For the appearance of authority he is responsible only so far as he has caused that appearance. For the appearance of the act the agent alone is responsible. The fundamental proposition is that one man can be bound only by the authorized acts of another. He cannot be charged because another holds a commission from him and falsely asserts that his acts are within it. ( Mechanics' Bank v. N.Y. N.H.R.R. Co., 13 N.Y. 599-634; Bickford v. Menier, 107 id. 490.) Ford had no authority to sell or pledge the hides purchased. The sole purpose of their purchase was to ship them to Boston and sell them in that market. The few instances of sales of small quantities that were unfit to be shipped to the plaintiffs (if known to the defendants) would not have warranted the belief on their part that he had authority generally to dispose of the hides.

His acts in entering into extensive business arrangements at Ogden and elsewhere, and giving himself the appearance of a man engaged in large business enterprises, although doubtless calculated to mislead parties dealing with him, cannot be attributed or charged to the plaintiffs.

They had no knowledge of his violation of the agreement with them in that respect, and these acts of Ford cannot be resorted to to establish a power not included within the line of his commission.

The rule is, that whoever deals with an agent, constituted for a special purpose, deals at his peril when the agent passes the precise limits of his power. ( McCombie v. Davies, 6 East. 538; Saltus v. Everett, 20 Wend. 267; Wooster v. Sherwood, 25 N.Y. 279-287.)

And we find no evidence in the case that would sustain a claim that the plaintiffs had held Ford out to the world as possessing any general authority to dispose of their property.

But the plaintiffs' case does not rest upon this rule of law alone.

We are of the opinion that the defendants had notice that Ford's possession of the hides was as agent for the plaintiffs, and that the hides were the property of the plaintiffs, and if this notice was not explicit, it was at least sufficient to put them upon inquiry as to the existence of a right in conflict with that they sought to acquire.

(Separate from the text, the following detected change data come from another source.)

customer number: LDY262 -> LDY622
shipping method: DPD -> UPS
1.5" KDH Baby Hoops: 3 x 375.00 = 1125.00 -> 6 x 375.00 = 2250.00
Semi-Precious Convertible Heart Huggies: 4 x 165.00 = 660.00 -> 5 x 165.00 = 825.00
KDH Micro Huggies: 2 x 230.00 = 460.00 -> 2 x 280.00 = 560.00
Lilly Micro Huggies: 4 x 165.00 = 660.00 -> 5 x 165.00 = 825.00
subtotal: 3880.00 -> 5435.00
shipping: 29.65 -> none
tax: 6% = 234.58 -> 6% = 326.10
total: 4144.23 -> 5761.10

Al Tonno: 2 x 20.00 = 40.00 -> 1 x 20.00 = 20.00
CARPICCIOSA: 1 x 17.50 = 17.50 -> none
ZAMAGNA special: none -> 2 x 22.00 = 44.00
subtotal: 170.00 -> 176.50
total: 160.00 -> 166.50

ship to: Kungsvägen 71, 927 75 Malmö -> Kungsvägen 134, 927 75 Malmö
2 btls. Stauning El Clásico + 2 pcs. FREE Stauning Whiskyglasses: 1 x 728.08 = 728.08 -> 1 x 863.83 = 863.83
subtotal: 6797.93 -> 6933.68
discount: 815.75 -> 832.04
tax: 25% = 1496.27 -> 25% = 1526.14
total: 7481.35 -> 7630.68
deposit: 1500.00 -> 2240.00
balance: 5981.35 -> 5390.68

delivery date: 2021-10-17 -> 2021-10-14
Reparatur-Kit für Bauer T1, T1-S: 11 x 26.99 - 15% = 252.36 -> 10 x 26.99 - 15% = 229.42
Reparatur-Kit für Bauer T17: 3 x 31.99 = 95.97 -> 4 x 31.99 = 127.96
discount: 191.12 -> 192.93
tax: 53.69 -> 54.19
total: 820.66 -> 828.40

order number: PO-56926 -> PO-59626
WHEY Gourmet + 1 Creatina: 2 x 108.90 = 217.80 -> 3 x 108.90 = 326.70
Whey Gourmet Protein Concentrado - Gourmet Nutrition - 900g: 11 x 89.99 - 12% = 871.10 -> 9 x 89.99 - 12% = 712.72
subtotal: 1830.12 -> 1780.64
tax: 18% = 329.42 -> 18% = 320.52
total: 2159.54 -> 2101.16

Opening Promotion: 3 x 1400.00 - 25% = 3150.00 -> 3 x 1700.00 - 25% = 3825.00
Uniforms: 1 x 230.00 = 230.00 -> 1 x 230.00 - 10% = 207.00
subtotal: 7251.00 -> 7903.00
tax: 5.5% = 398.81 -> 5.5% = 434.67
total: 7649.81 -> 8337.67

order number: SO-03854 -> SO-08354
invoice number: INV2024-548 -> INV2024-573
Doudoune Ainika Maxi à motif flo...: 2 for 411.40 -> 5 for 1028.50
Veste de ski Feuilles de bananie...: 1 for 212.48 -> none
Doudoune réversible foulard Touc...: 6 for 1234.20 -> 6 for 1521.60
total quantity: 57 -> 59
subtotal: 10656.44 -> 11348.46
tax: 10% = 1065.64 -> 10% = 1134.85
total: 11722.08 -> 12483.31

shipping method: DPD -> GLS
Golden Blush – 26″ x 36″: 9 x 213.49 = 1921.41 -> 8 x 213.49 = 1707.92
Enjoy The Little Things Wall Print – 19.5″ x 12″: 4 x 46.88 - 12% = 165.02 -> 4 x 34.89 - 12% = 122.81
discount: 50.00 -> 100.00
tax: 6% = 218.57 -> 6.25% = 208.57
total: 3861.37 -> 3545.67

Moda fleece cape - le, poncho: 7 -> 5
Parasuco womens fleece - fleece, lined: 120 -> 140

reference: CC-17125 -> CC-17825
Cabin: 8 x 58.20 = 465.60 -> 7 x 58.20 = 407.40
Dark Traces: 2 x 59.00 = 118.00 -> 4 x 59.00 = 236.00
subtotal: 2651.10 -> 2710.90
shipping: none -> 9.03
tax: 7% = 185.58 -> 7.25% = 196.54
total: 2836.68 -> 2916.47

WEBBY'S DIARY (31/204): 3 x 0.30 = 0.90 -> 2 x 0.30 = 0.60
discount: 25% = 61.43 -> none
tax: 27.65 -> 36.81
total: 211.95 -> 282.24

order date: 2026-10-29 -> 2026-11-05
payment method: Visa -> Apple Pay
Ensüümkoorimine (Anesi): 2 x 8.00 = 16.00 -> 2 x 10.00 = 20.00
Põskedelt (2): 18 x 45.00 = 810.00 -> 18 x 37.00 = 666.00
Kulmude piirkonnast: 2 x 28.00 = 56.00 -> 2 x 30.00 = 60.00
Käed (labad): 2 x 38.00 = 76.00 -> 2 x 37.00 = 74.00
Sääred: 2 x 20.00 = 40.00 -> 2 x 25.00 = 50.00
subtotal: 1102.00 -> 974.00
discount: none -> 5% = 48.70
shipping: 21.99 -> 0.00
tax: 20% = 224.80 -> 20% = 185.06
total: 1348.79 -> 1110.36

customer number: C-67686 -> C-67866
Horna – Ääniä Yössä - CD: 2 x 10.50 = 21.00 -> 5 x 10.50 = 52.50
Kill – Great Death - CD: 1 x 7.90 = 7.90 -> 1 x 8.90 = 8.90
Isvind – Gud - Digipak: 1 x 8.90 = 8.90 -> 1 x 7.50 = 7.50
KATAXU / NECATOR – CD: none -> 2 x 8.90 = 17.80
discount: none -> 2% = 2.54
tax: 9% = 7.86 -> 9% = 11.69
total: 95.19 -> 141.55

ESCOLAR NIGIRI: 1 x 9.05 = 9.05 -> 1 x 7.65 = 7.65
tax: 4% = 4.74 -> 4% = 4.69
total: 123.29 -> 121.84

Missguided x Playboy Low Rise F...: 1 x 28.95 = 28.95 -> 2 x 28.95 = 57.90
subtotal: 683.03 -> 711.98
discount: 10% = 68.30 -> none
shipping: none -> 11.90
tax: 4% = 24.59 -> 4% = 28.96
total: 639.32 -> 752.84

On the 7th of January, 1879, in response to an inquiry from defendants as to the financial ability of George Ford Co., hide merchants, plaintiffs wrote the defendants as follows:

"Our arrangement with Mr. Ford is, that he is to buy hides to send to us and he is to draw on us for the cost of them. He has been doing this business for a year or more. As he has no capital of his own, he advises us of purchases he makes and draws on us for the money to pay for them."

The court instructed the jury that "If the defendants had knowledge of the fact that Ford was engaged in the business of buying hides for the plaintiffs with money furnished by them and shipping them on their account, the defendants acquired no title to the hides by virtue of Ford's pledge thereof to them."

The defendants had knowledge outside of this letter of the drafts drawn upon plaintiffs by Ford. Some of these drafts had been discounted by them at dates as early as October, 1877, and as late as January 30, 1879. At the time of the transfer, Orth was told by Ford that the hides were all paid for, but were as yet, unfit to be shipped East. That they could not be shipped for four or five weeks, and that in ten days Ford Russell of San Francisco would furnish the funds to repay the loan.

These facts in connection with the plaintiffs' letter were sufficient to put the defendants on inquiry as to the plaintiffs' rights.

They had reason to believe that Ford was not the sole owner of the goods, and that plaintiffs were interested in them. They knew Ford's business was not to sell to plaintiffs, but to buy for them; that the cost of the hides was reported to plaintiffs, who thereupon furnished the money to pay for them; that Ford had no capital, and that the particular hides in question were to be shipped East.

They made no inquiry whatever but relied upon Ford's assertion that he was the owner, and their neglect in that respect is fatal to their claim to be considered bona fide purchasers. ( Williamson v. Brown, 15 N.Y. 354; Wright v. Cabot, 89 id. 570.)

There was no error in the charge of the court upon the subject of notice which I have quoted.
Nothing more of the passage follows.